555 Barbershop

Nomination from LaTisha Parsons

Raymond has always been a community driven person. His barbershop was forced to close temporarily when Covid hit. Once they were allowed to open, they weren’t able to resume business as usual, they had to take appointments which means less customers throughout the day. The customer’s safety was always a priority.

Since my son has been a customer’s of Raymond, he has done a number of toy drives and fundraisers for the community. He also has a passion for teaching new barbers and giving them the opportunity to develop skills for a career. His drive and passion that has remained steady throughout this pandemic is why I feel like he’s worthy of being a community champion.

Union County Small Business Community Champion’s Story

Ever wish the world would just freeze in time so you could catch up? On March, 28, 2020, that’s exactly what happened to us, at 555 Barbershop.
The very first thing we did, when the pandemic began, was not be part of the problem. We respected the gravity of the COVID-19 pandemic and obeyed Governor Murphy’s executive order by temporarily closing 555 Barbershop, without performing a single haircut during the 3 month lockdown. It hurt us (along with many other businesses), yet, it is my belief that this particular act of selflessness returned to us in the form of blessings. Instead, realizing that everyone would be spending more time on their phones, we implemented an aggressive social media campaign that kept us relevant, throughout the lockdown.
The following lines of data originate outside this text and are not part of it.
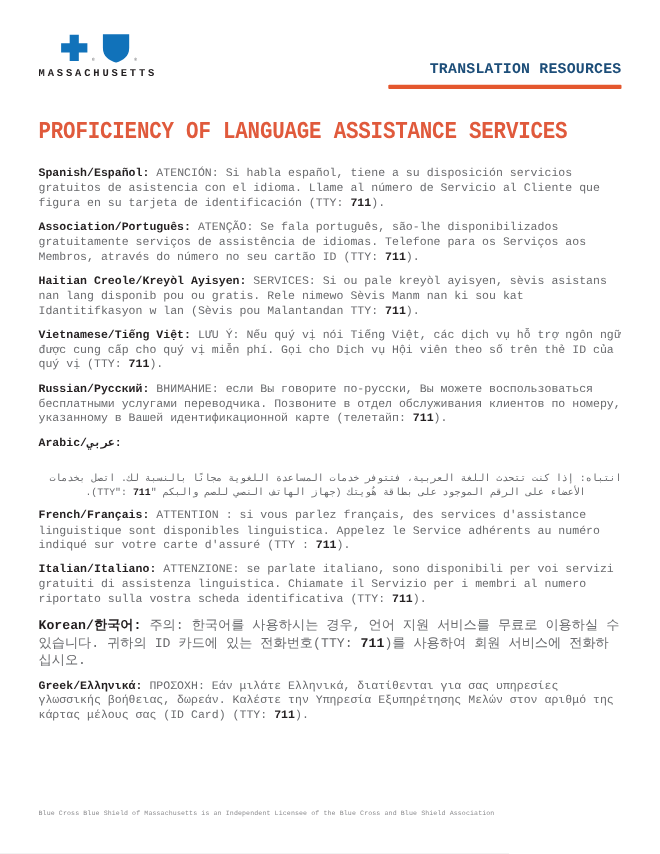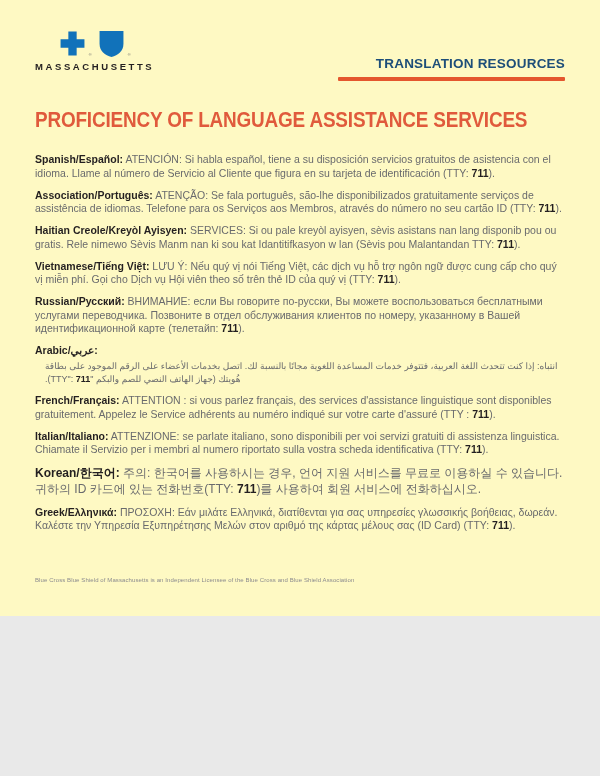"MASSACHUSETTS" .page { background: #fef9c3 -> #ffffff; font-family: Liberation Sans, sans-serif -> Liberation Mono, monospace; height: 616px -> 776px }
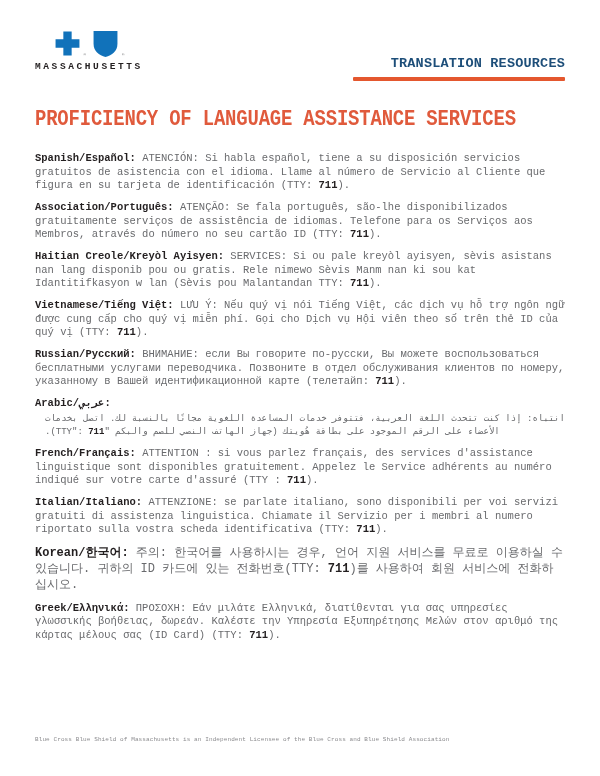"انتباه: إذا كنت تتحدث اللغة" .ar-body { margin-top: 2px -> 18px; text-align: left -> center }
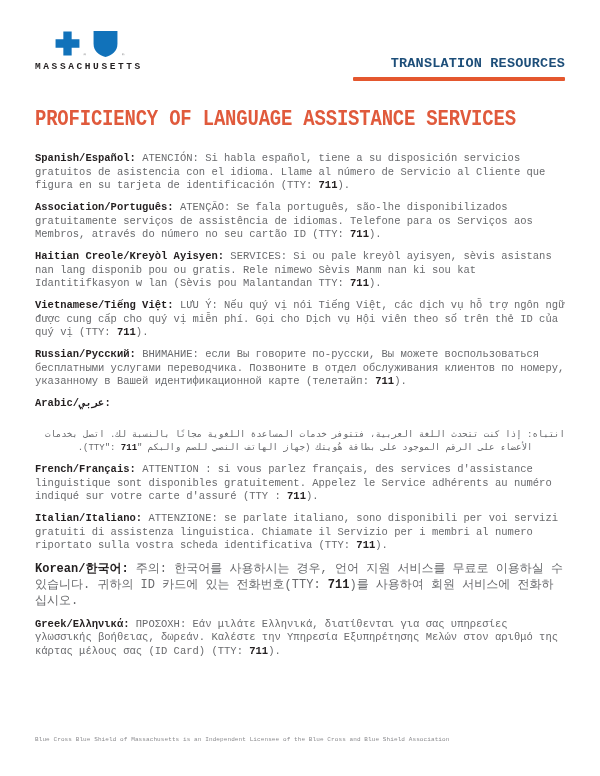"ATTENTION : si vous parlez" span { text: gratuitement -> linguistica }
Every day, we posted content to Instagram, Google, Facebook, WhatsApp and TikTok. Personally, while many saw the lockdown as a curse, I saw it as an opportunity to examine myself, my life and my business. For me, it was a once in a lifetime opportunity to make changes on a grand scale.
In the 3 months I stayed in quarantine, I did nothing but prepare myself for the reopening of 555 Barbershop. During that time, I ate healthy, learned to exercise at home, read a ton of books, wrote as much as I read, made business plans, made personal discoveries and spent meaningful time with my children. In short, I used the free time—not to relax—but to prepare for success and feed my soul. When the lockdown was lifted and 555 Barbershop was allowed to reopen, we hit the ground running. Because we were able to harness the power of social media, our customers never forgot about us and we also gained a stream of new customers.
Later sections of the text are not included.